During large-scale smoke events, as we’ve seen these last two seasons, even species well-adapted to avoiding smoke cannot find refuge. Animals might respond to smoke from massive fires even when those fires are far away, which could have significant, cascading impacts on wildlife communities.
For example, many species that rely on smoke as a cue to navigate toward burned areas may become disoriented during large-scale smoke events occurring hundreds of miles from the fires, leading to reduced fitness and increased vulnerability to predation. Other species that use visual and olfactory cues from smoke to initiate fire-avoidance behaviors (seeking shelter, finding temporary dormancy, or actively fleeing) may do so at great expense when a fire is not an immediate threat. And regardless of whether an animal wants to move away from, or toward, the fire, when smoke plumes stretch from California to Missouri, it’s near impossible to know how to orient and where to go.
A 2020 study of five GPS-tagged greater white-fronted geese found that these migrating birds strayed significantly from their traditional routes to avoid smoke from the fires in California and Oregon still burning in September of last year. These detours led to a migration period that averaged twice as long as its normal timespan, covering an average of an additional 470 miles, exposing the birds to multiple unfamiliar and often unsuitable stopover sites, and adding considerable effort and stress to what is already an extremely trying and hazardous process.

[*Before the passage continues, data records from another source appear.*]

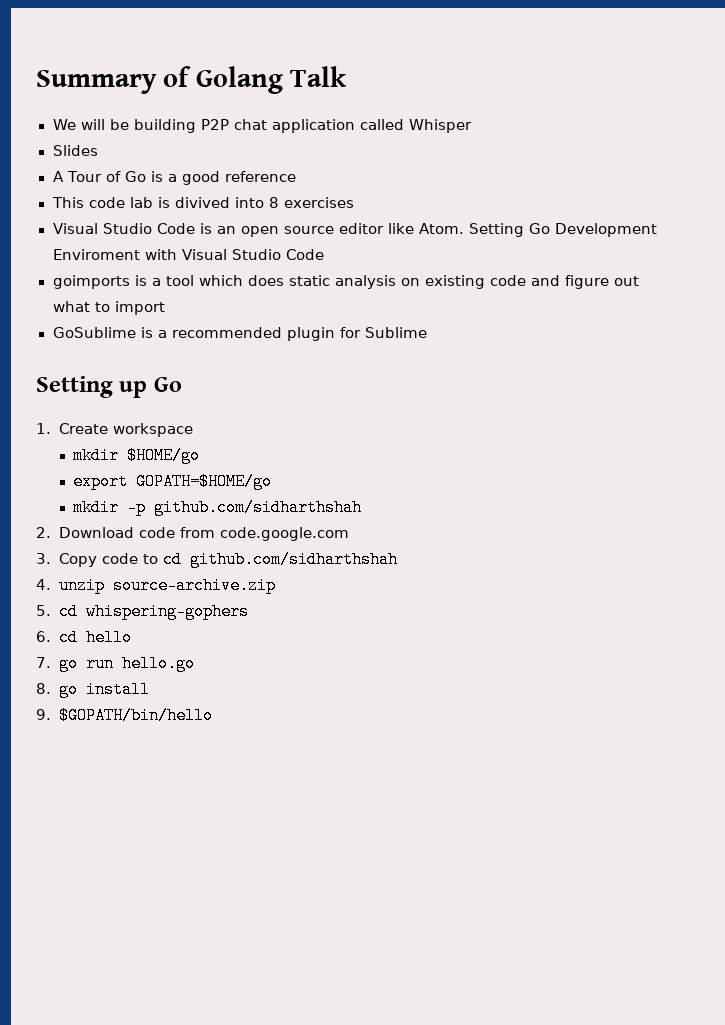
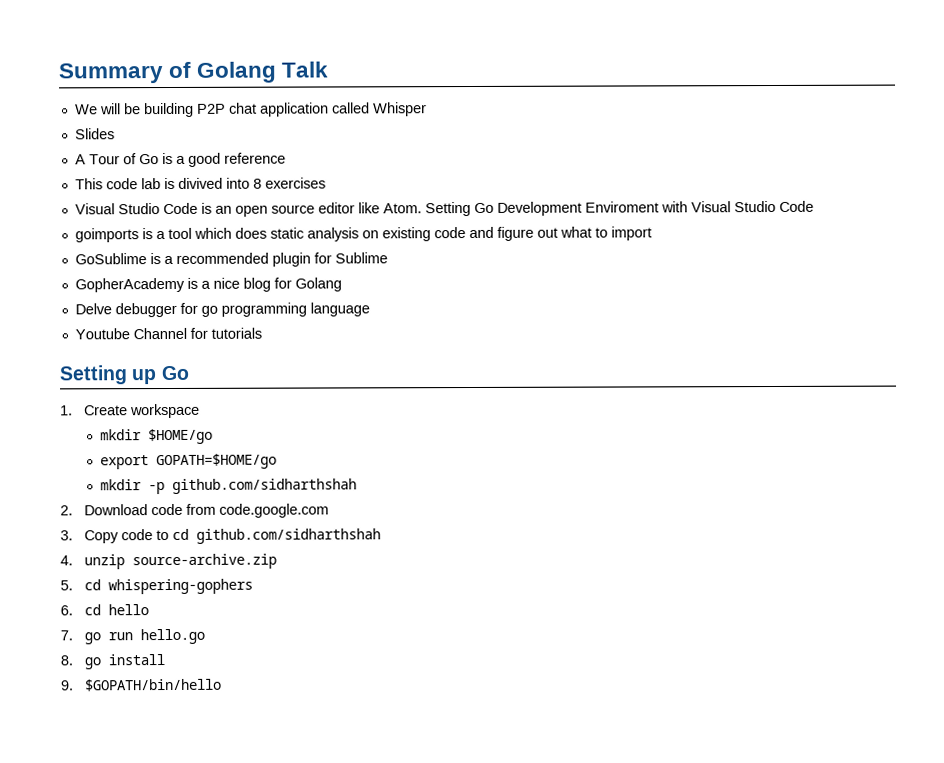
+ GopherAcademy is a nice blog for Golang
+ Delve debugger for go programming language
+ Youtube Channel for tutorials

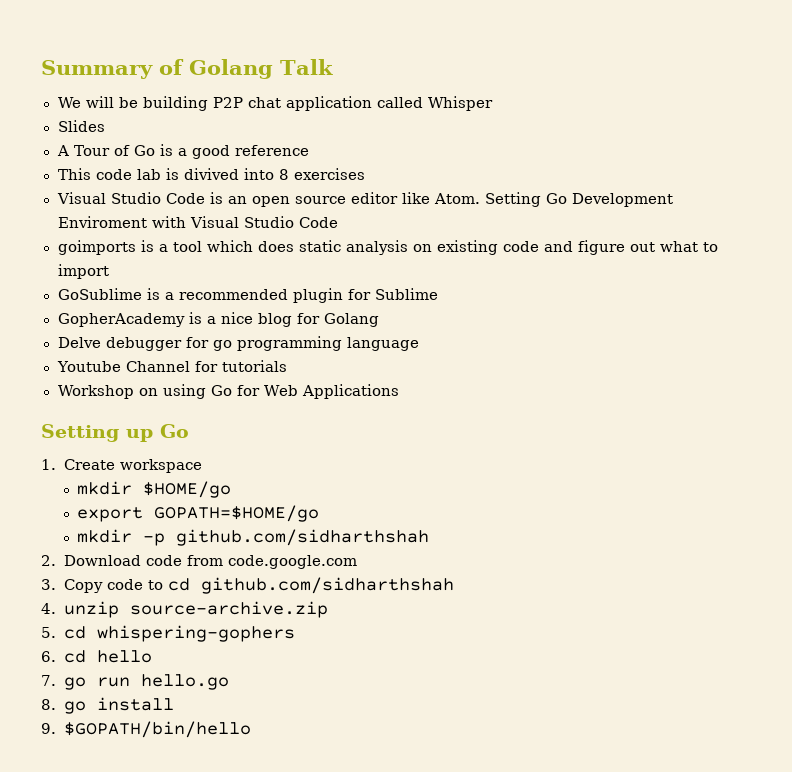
+ Workshop on using Go for Web Applications

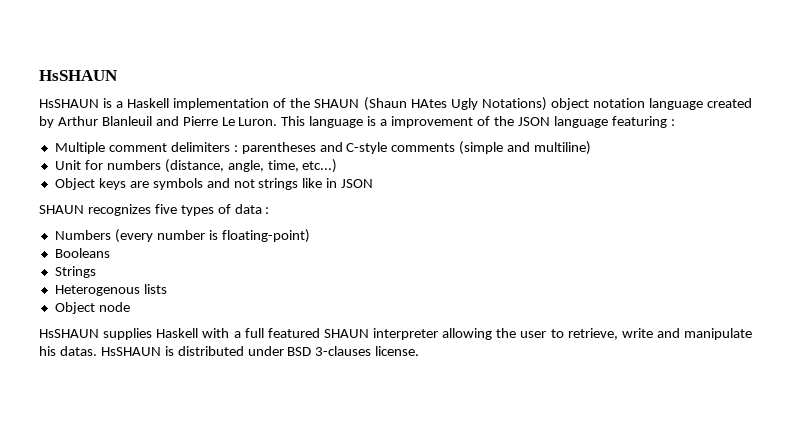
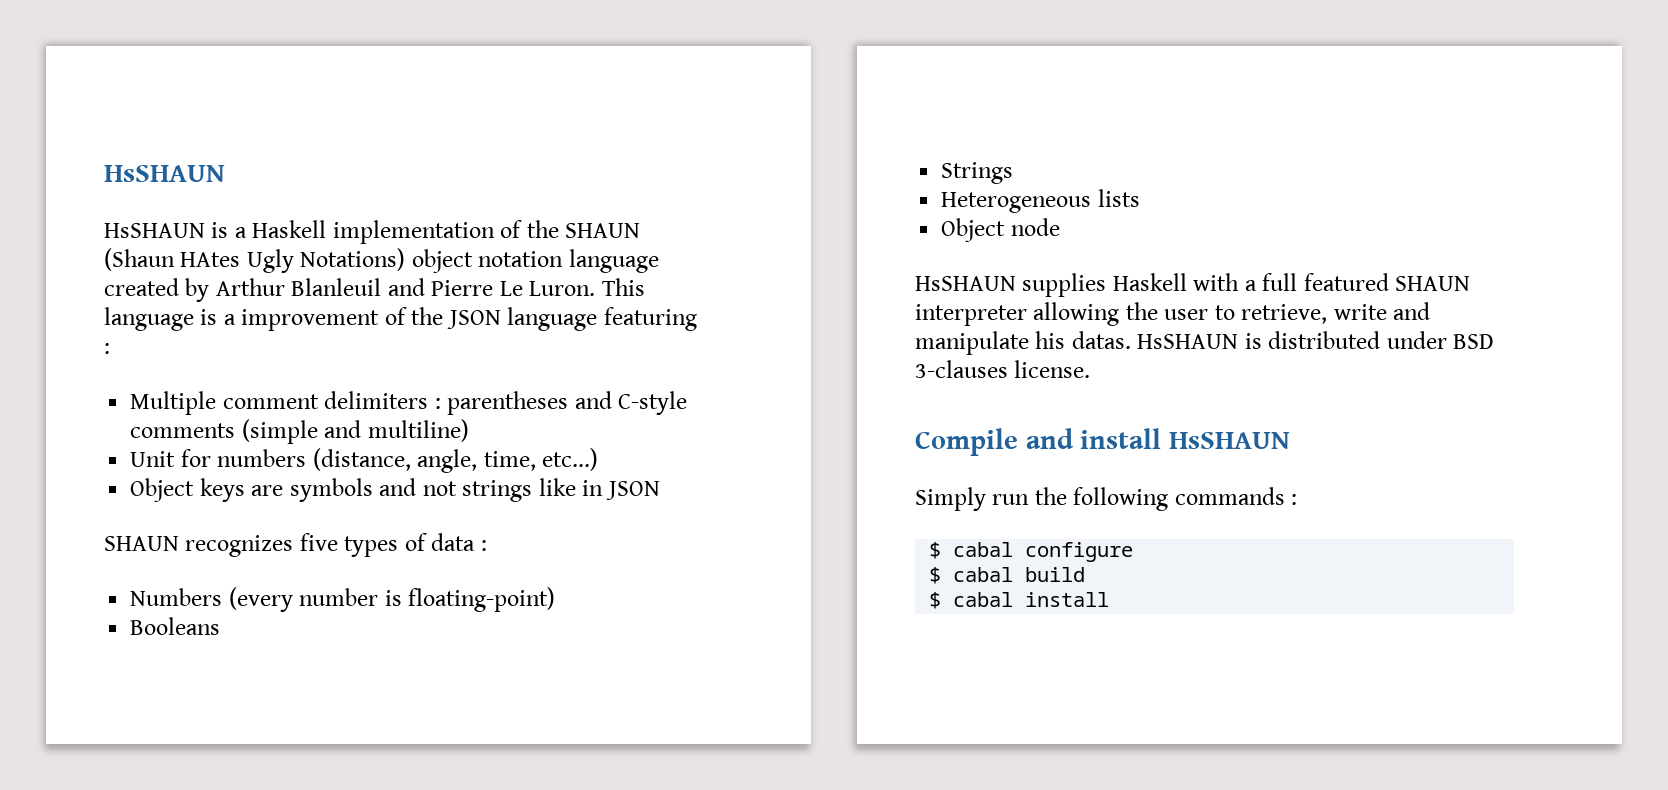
- Heterogenous lists
+ Heterogeneous lists
+ Compile and install HsSHAUN
+ Simply run the following commands :
+ $ cabal configure
+ $ cabal build
+ $ cabal install

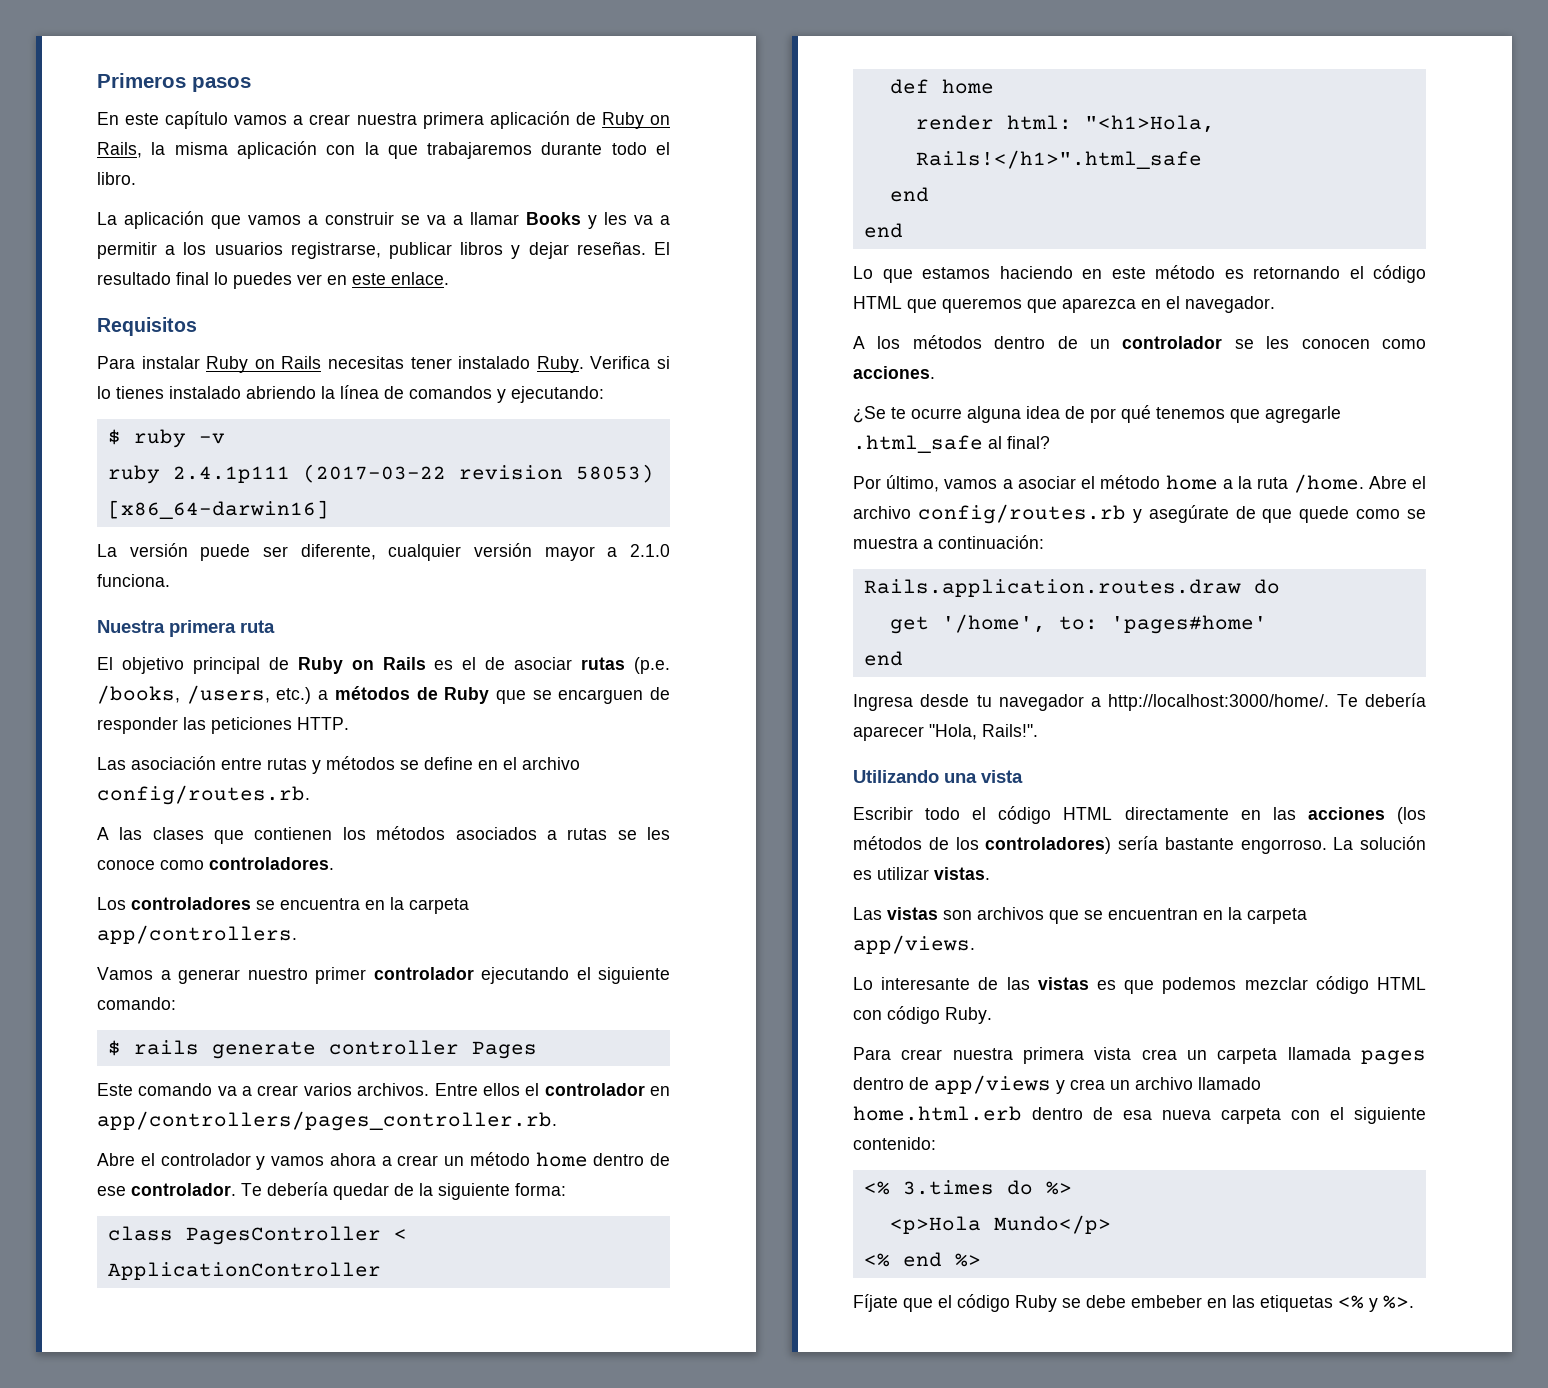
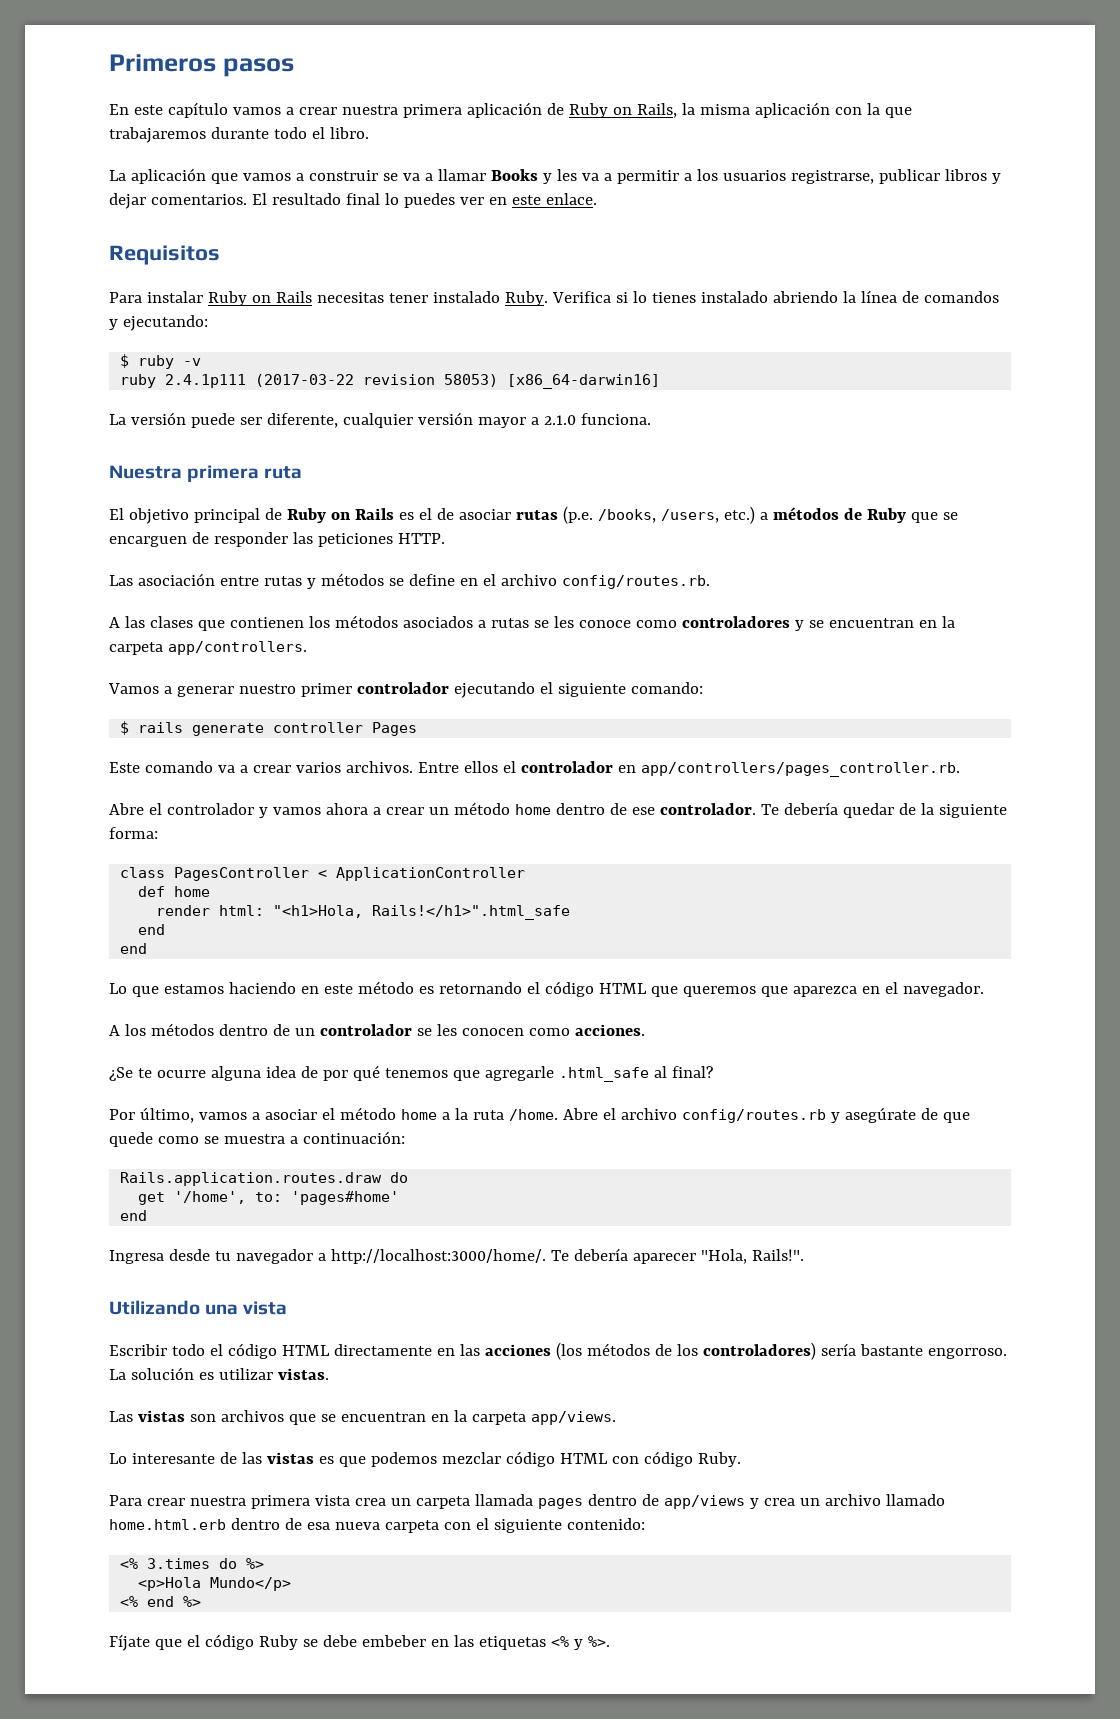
- La aplicación que vamos a construir se va a llamar Books y les va a permitir a los usuarios registrarse, publicar libros y dejar reseñas.
+ La aplicación que vamos a construir se va a llamar Books y les va a permitir a los usuarios registrarse, publicar libros y dejar comentarios.
- A las clases que contienen los métodos asociados a rutas se les conoce como controladores.
- Los controladores se encuentra en la carpeta app/controllers.
+ A las clases que contienen los métodos asociados a rutas se les conoce como controladores y se encuentran en la carpeta app/controllers.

Smoke has also been implicated in the massive die-offs of migratory birds seen in the southern Rocky Mountains last fall. Though these birds faced a one-two punch of smoke and an early-season snowstorm, severe weather events are not atypical during the migration season.
We biologists do not yet know precisely how the Caldor Fire burned through its footprint in the South Tahoe Basin. Parts of the fire ran into areas of aggressive fuels-thinning treatments, which not only helped save South Lake Tahoe residential communities, but also helped reduce fire intensity in those forest patches wherever those treatments had been completed in recent years.
From satellite images and reporting, it appears that portions of the fire moved swiftly and erratically, leaving a mosaic of unburned patches, lightly burned forest with moderate tree mortality but an intact soil biota and seed bank, and high-intensity patches where all trees were completely killed, and the soil likely sterilized. This latter condition is an important habitat type for a great number of species that favor recently burned forests, from fungus to wood-boring beetles and other invertebrates, nearly all of our woodpecker species, and both of Tahoe’s bluebird species.
Individual organisms surely had a rough time of it during Caldor, and many smaller animals, and possibly large animals, too, succumbed to the heat and smoke. But so long as the acreage ratio is not too heavily skewed toward the high-intensity burn type, and as long as those patches aren’t so large that recolonization from adjacent patches would take decades, we should see a very diverse, heterogeneous, and vigorous rebound from the Caldor Fire.